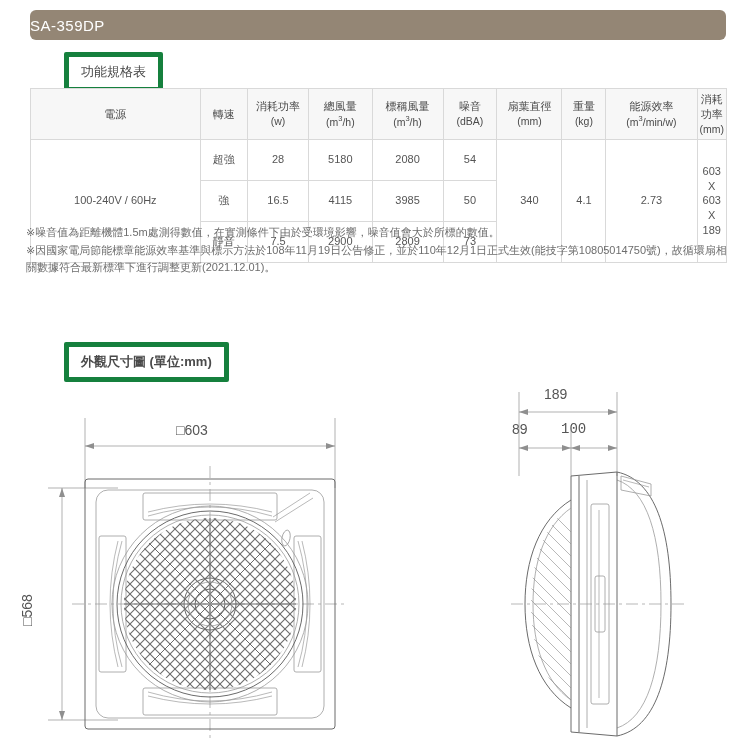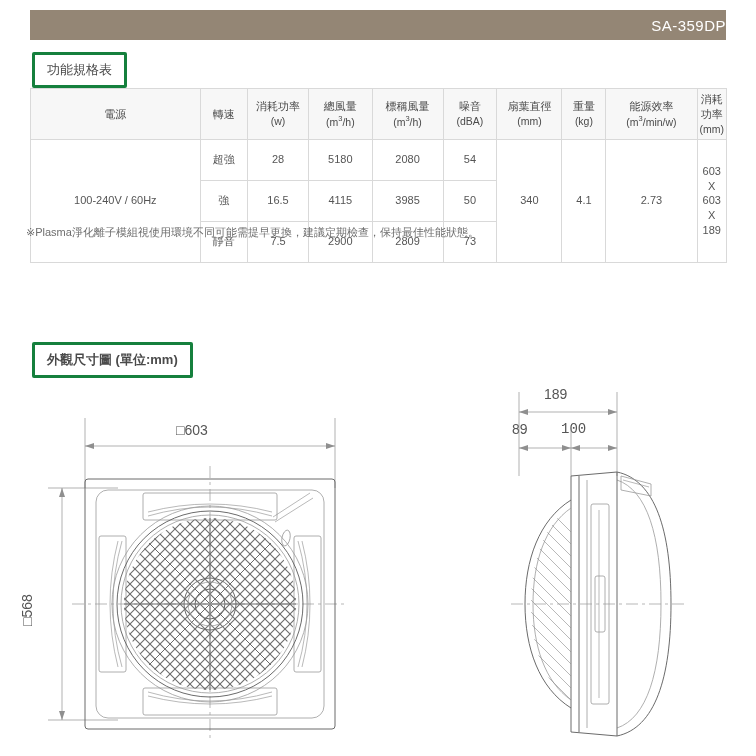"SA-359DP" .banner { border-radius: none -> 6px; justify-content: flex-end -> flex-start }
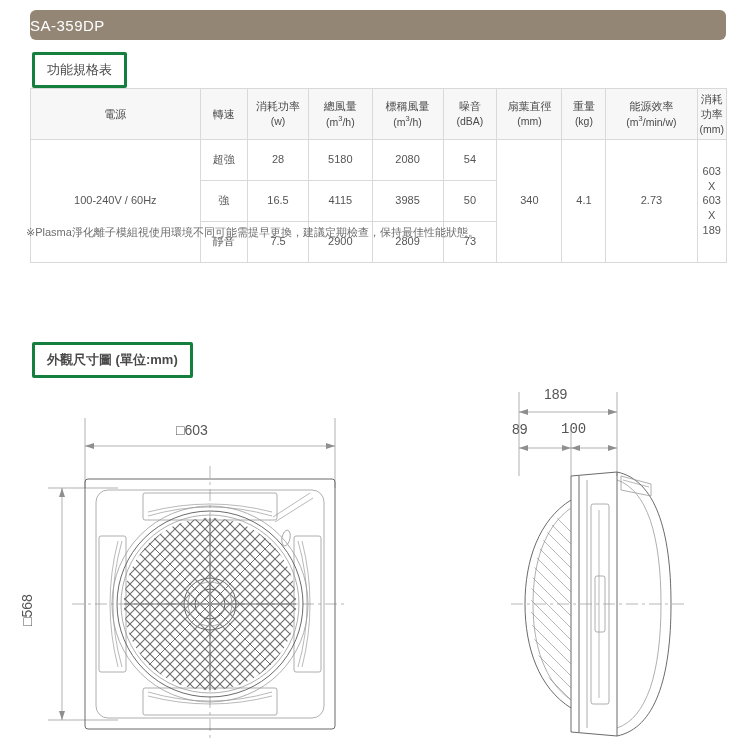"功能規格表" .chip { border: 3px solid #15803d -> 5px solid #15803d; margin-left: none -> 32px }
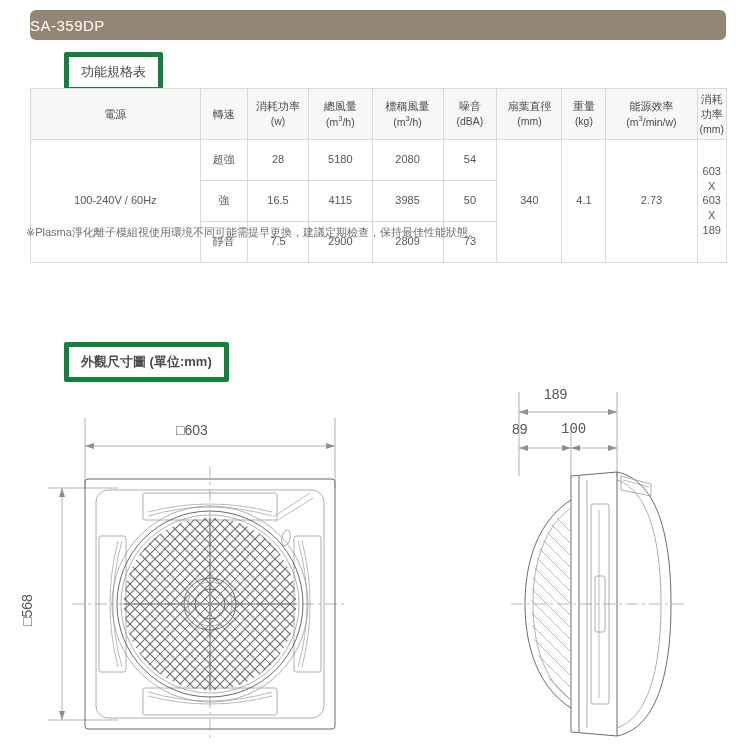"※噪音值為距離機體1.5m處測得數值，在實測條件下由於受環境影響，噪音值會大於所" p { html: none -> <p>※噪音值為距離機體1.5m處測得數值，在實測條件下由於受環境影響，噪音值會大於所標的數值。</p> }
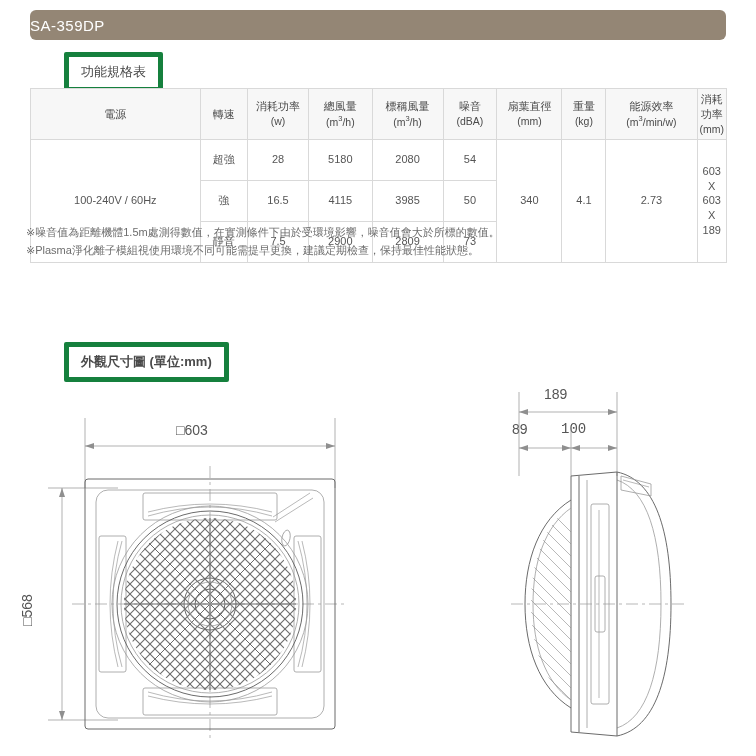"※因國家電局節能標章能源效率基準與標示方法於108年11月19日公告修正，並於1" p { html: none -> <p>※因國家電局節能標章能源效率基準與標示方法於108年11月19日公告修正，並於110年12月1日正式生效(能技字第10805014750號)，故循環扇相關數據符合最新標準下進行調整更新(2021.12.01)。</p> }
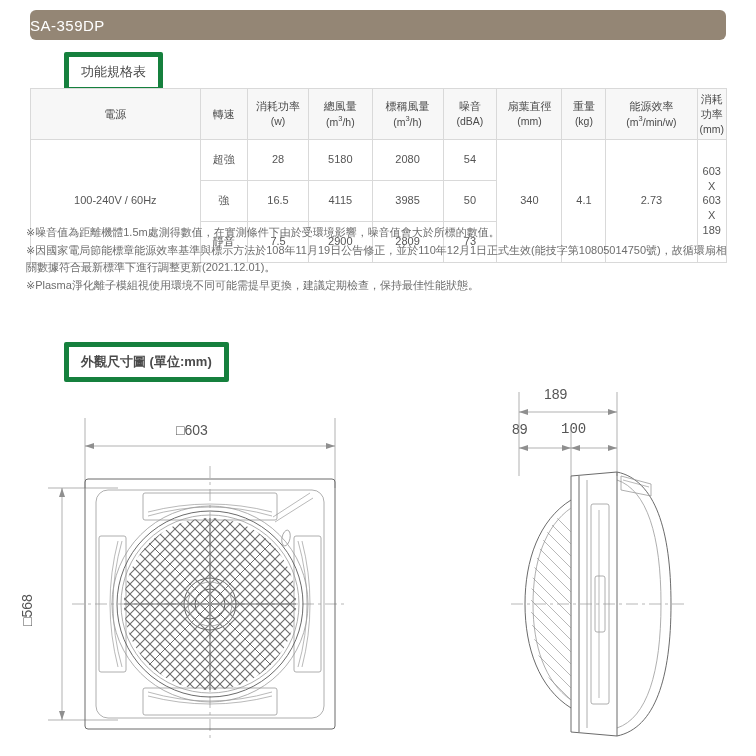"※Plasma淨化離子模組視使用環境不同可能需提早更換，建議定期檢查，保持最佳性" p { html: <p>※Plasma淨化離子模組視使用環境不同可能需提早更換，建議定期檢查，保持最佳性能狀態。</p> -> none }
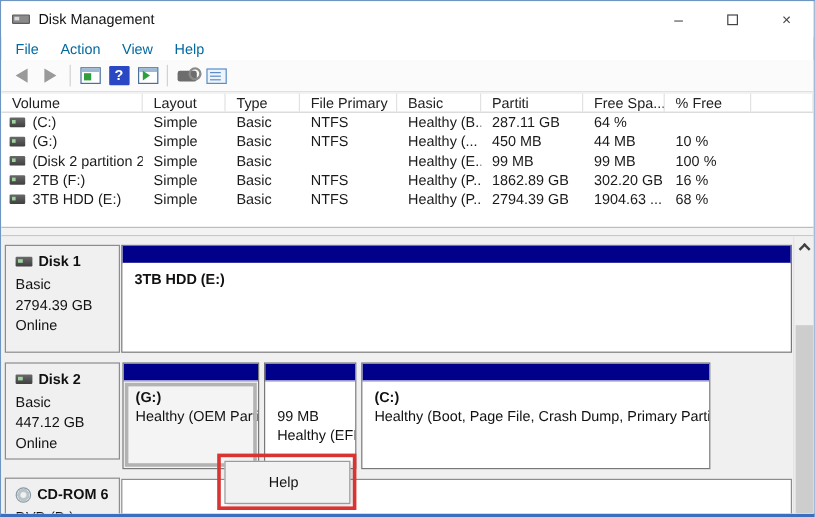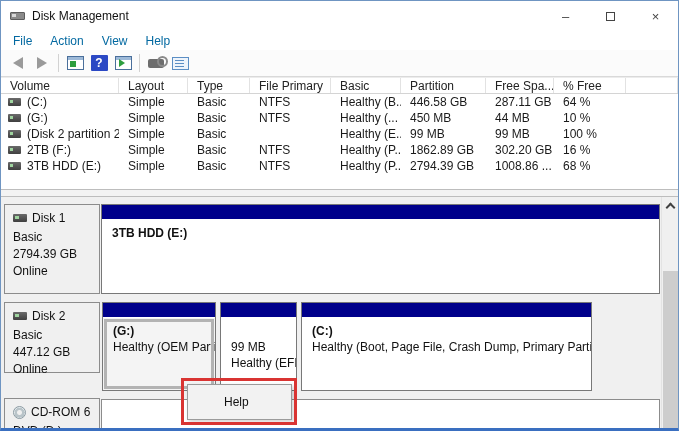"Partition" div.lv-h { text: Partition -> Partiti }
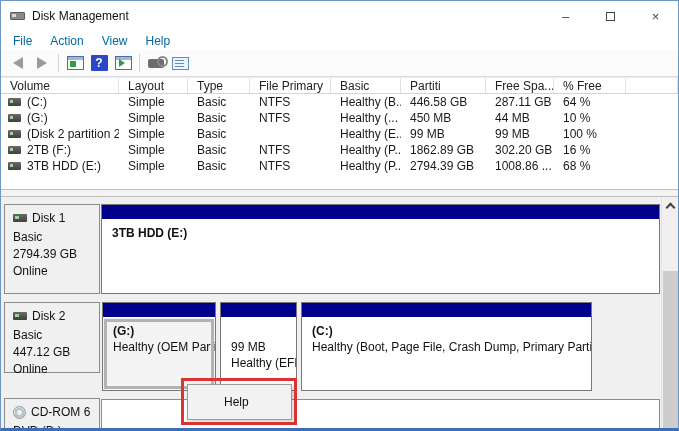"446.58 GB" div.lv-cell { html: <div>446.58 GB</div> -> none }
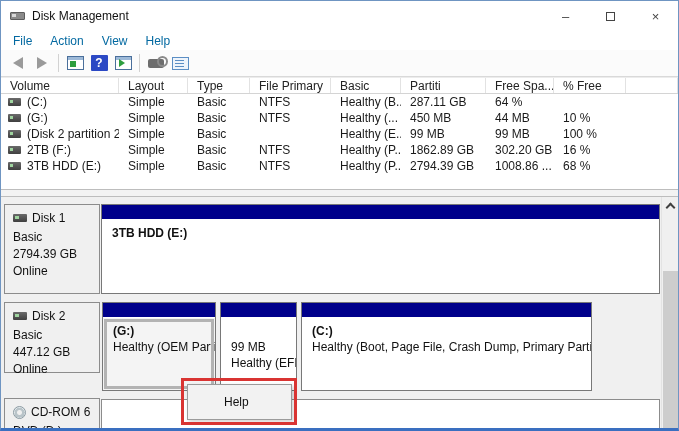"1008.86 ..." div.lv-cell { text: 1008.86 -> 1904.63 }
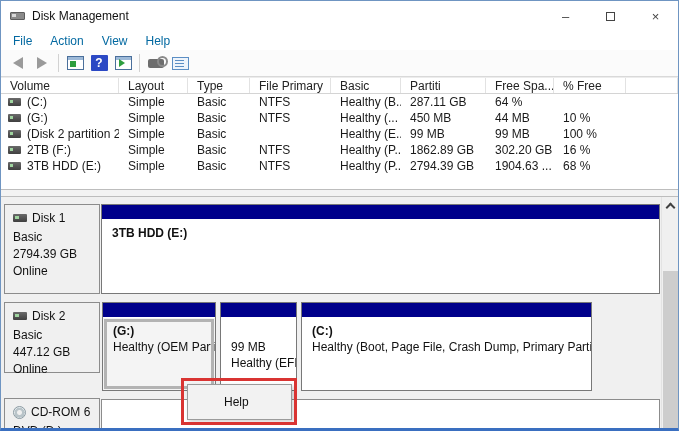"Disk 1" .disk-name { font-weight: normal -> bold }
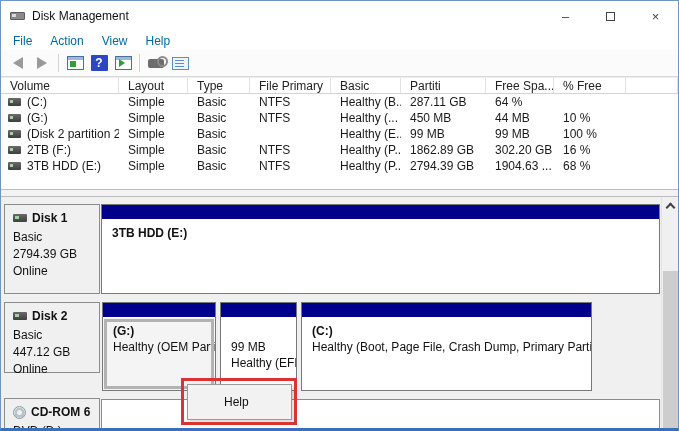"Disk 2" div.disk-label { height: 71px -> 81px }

^^^^^^^^

YOUR INSTRUCTIONS:
The material is to be reproduced verbatim, and no picture may appear in the copy.

TASK RESULT:
"SA-359DP" .banner { border-radius: none -> 6px; justify-content: flex-end -> flex-start }
"功能規格表" .chip { border: 3px solid #15803d -> 5px solid #15803d; margin-left: none -> 32px }
"※噪音值為距離機體1.5m處測得數值，在實測條件下由於受環境影響，噪音值會大於所" p { html: none -> <p>※噪音值為距離機體1.5m處測得數值，在實測條件下由於受環境影響，噪音值會大於所標的數值。</p> }
"※因國家電局節能標章能源效率基準與標示方法於108年11月19日公告修正，並於1" p { html: none -> <p>※因國家電局節能標章能源效率基準與標示方法於108年11月19日公告修正，並於110年12月1日正式生效(能技字第10805014750號)，故循環扇相關數據符合最新標準下進行調整更新(2021.12.01)。</p> }
"※Plasma淨化離子模組視使用環境不同可能需提早更換，建議定期檢查，保持最佳性" p { html: <p>※Plasma淨化離子模組視使用環境不同可能需提早更換，建議定期檢查，保持最佳性能狀態。</p> -> none }
"Partition" div.lv-h { text: Partition -> Partiti }
"446.58 GB" div.lv-cell { html: <div>446.58 GB</div> -> none }
"1008.86 ..." div.lv-cell { text: 1008.86 -> 1904.63 }
"Disk 1" .disk-name { font-weight: normal -> bold }
"Disk 2" div.disk-label { height: 71px -> 81px }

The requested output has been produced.